Реардэн никогда толком не знал, чем занимается его брат или чем он хотел бы заниматься. Он оплатил обучение Филиппа в колледже, но тот так и не решил, чему посвятить себя. По понятиям Реардэна было ненормально, что человек не стремится получить какую-нибудь высокооплачиваемую работу, но он не хотел заставлять Филиппа жить по своим правилам; он мог позволить себе содержать брата и не замечать тех расходов, которые нес. Все эти годы он думал, что Филипп сам должен избрать карьеру по душе, не будучи вынужденным бороться за существование и зарабатывать себе на жизнь.
— Что ты делал сегодня, Фил? — спросил он покорно.
— Тебе это неинтересно.
— Мне это очень интересно, поэтому я и спрашиваю.
— Я сегодня носился по всему штату от Реддинга до Уилмингтона и разговаривал с множеством разных людей.

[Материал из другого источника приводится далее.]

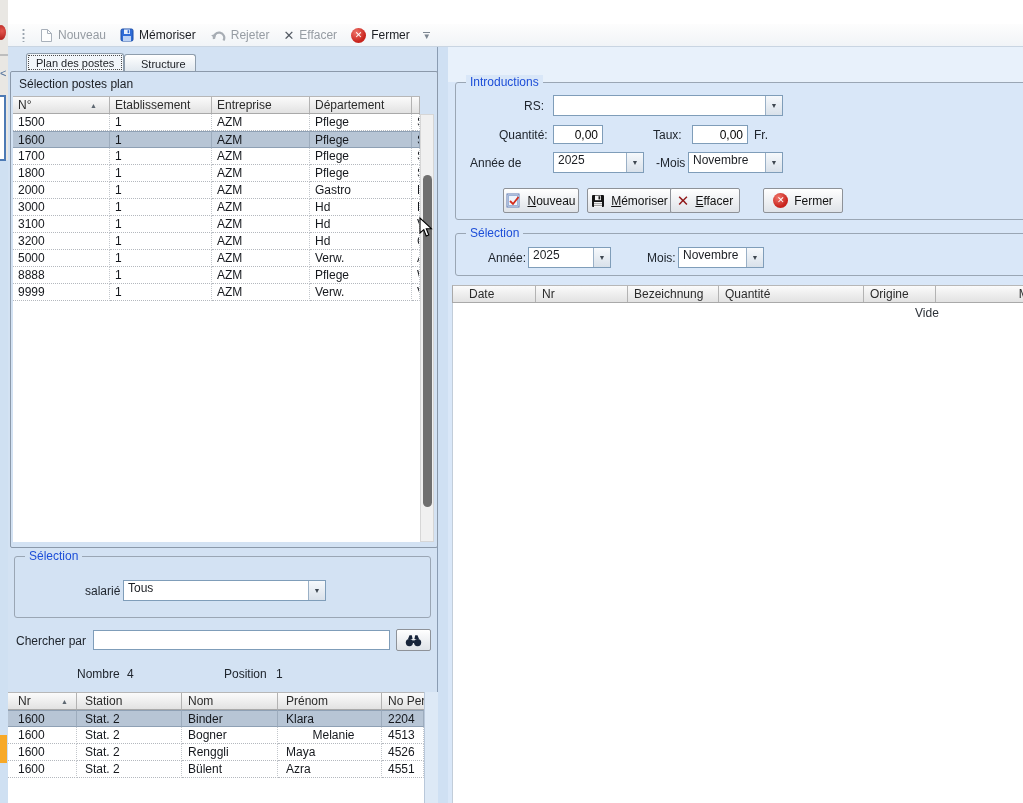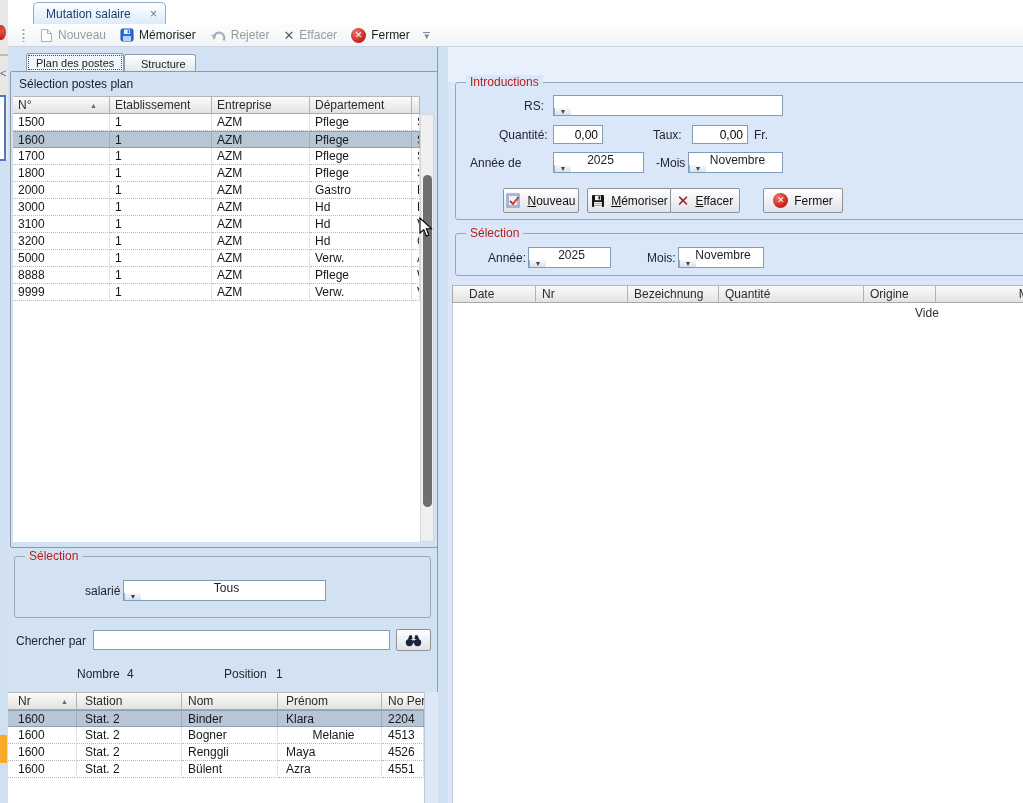--- a/index.html
+++ b/index.html
@@ -111,12 +111,6 @@
     <div class="abs edge-orange"></div>
   </div>
 
-  <div class="abs tabstrip">
-    <div class="abs doc-tab">
-      <span class="t">Mutation salaire</span>
-      <span class="x">×</span>
-    </div>
-  </div>
 
   <div class="abs toolbar">
     <div class="grip"></div>

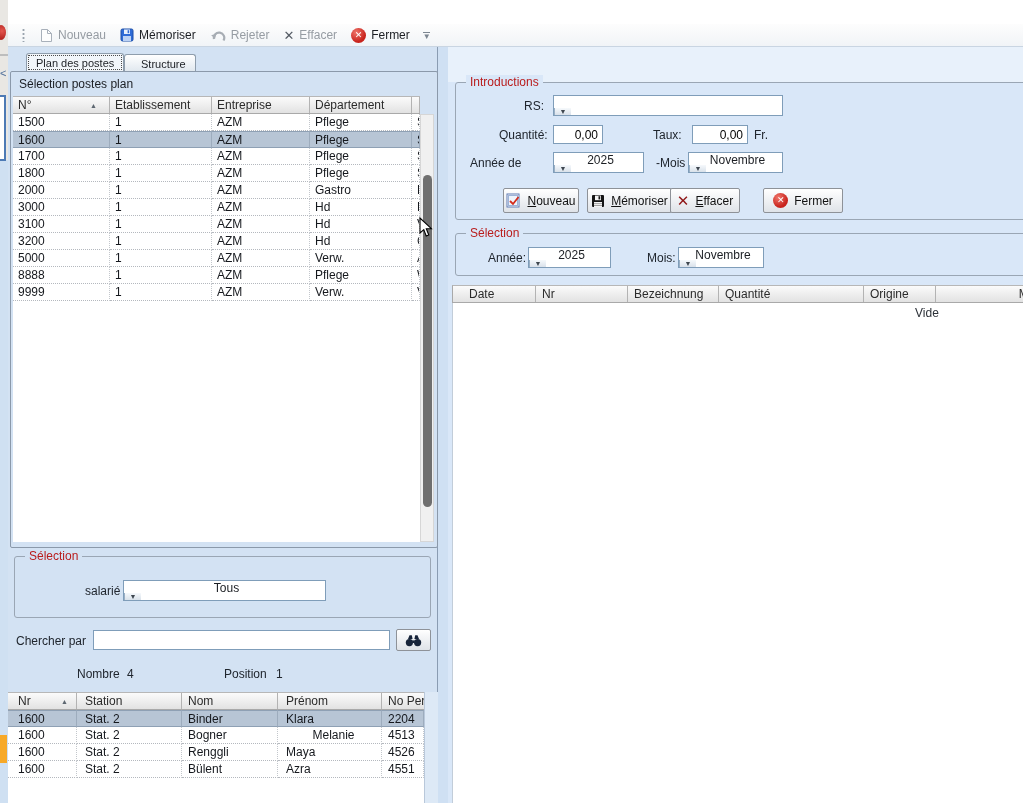--- a/index.html
+++ b/index.html
@@ -44,7 +44,7 @@
   .ltab.inactive{background:linear-gradient(#ffffff,#dfe7ee);height:18px;margin-top:1px;}
 
   .groupbox{border:1px solid #9aa6b4;border-radius:3px;background:transparent;box-sizing:border-box;}
-  .gb-label{position:absolute;top:-8px;left:10px;background:inherit;padding:0 4px;color:#b91c1c;}
+  .gb-label{position:absolute;top:-8px;left:10px;background:inherit;padding:0 4px;color:#1d4ed8;}
   .gb-label-bgL{background:#d3e2f3;}
   .gb-label-bgR{background:#d9e7f8;}
 

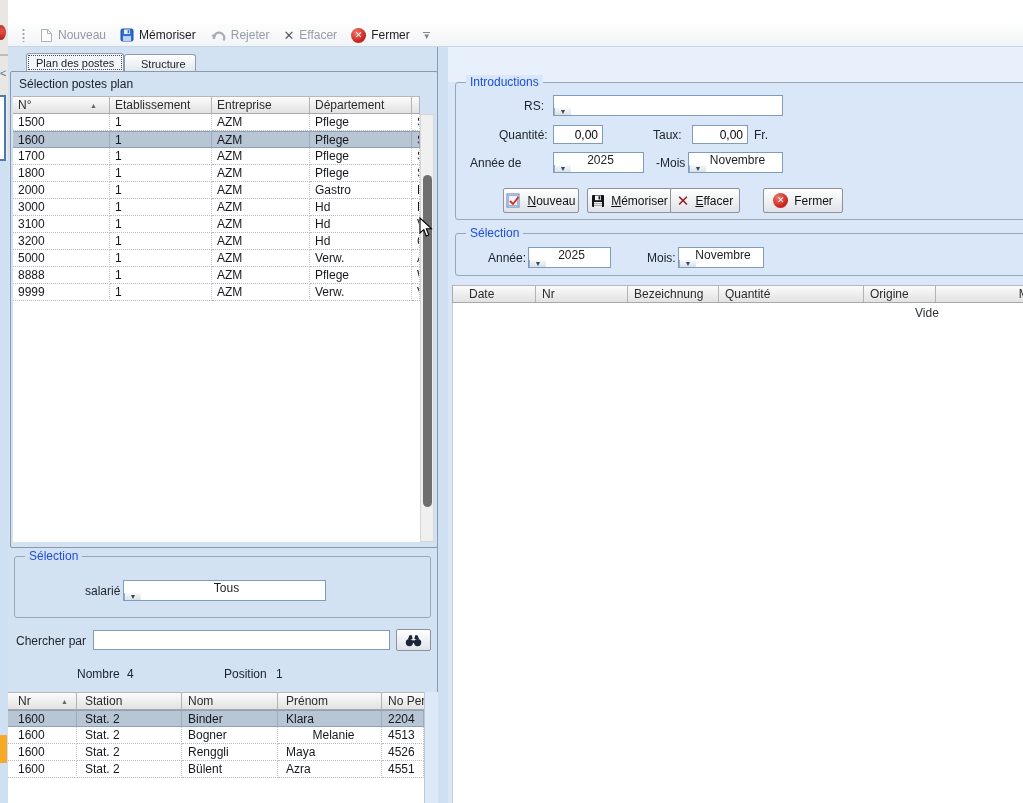--- a/index.html
+++ b/index.html
@@ -72,7 +72,7 @@
   .vthumb{background:#6f6f6f;border-radius:5px;}
 
   
-  .combo{background:#fff;border:1px solid #7f9db9;display:flex;align-items:center;box-sizing:border-box;height:21px;flex-direction:column;}
+  .combo{background:#fff;border:1px solid #7f9db9;display:flex;align-items:flex-start;box-sizing:border-box;height:21px;}
   .combo .val{flex:1;padding-left:4px;overflow:hidden;white-space:nowrap;}
   .combo .dd{width:16px;align-self:stretch;border-left:1px solid #9ab0c6;
              background:linear-gradient(#f6f9fc,#d9e1ea);display:flex;align-items:center;justify-content:center;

— Зачем тебе нужно было встречаться с ними?
— Я пытаюсь найти спонсоров для общества «Друзья всемирного прогресса».
Реардэн не мог уследить за множеством организаций, в которых состоял его брат, и не имел четкого представления о характере их деятельности.
Он смутно помнил, что последние полгода Филипп изредка упоминал это общество. Кажется, они устраивали бесплатные лекции по психологии, народной музыке и коллективному сельскому хозяйству. Реардэн презирал подобные организации и не видел никакого смысла вникать в характер их деятельности.
Он молчал.
— Нам нужно десять тысяч долларов на очень важную программу, — продолжал Филипп, — но выбить на это деньги — поистине мученическая задача. В людях не осталось ни капли сознательности. Когда я думаю о тех денежных мешках, с которыми сегодня разговаривал: Они тратят намного больше на любой свой каприз, но я не смог вытрясти из них даже жалкой сотни с носа. У них нет никакого чувства морального долга, никакого: Ты чего смеешься? — спросил он резко.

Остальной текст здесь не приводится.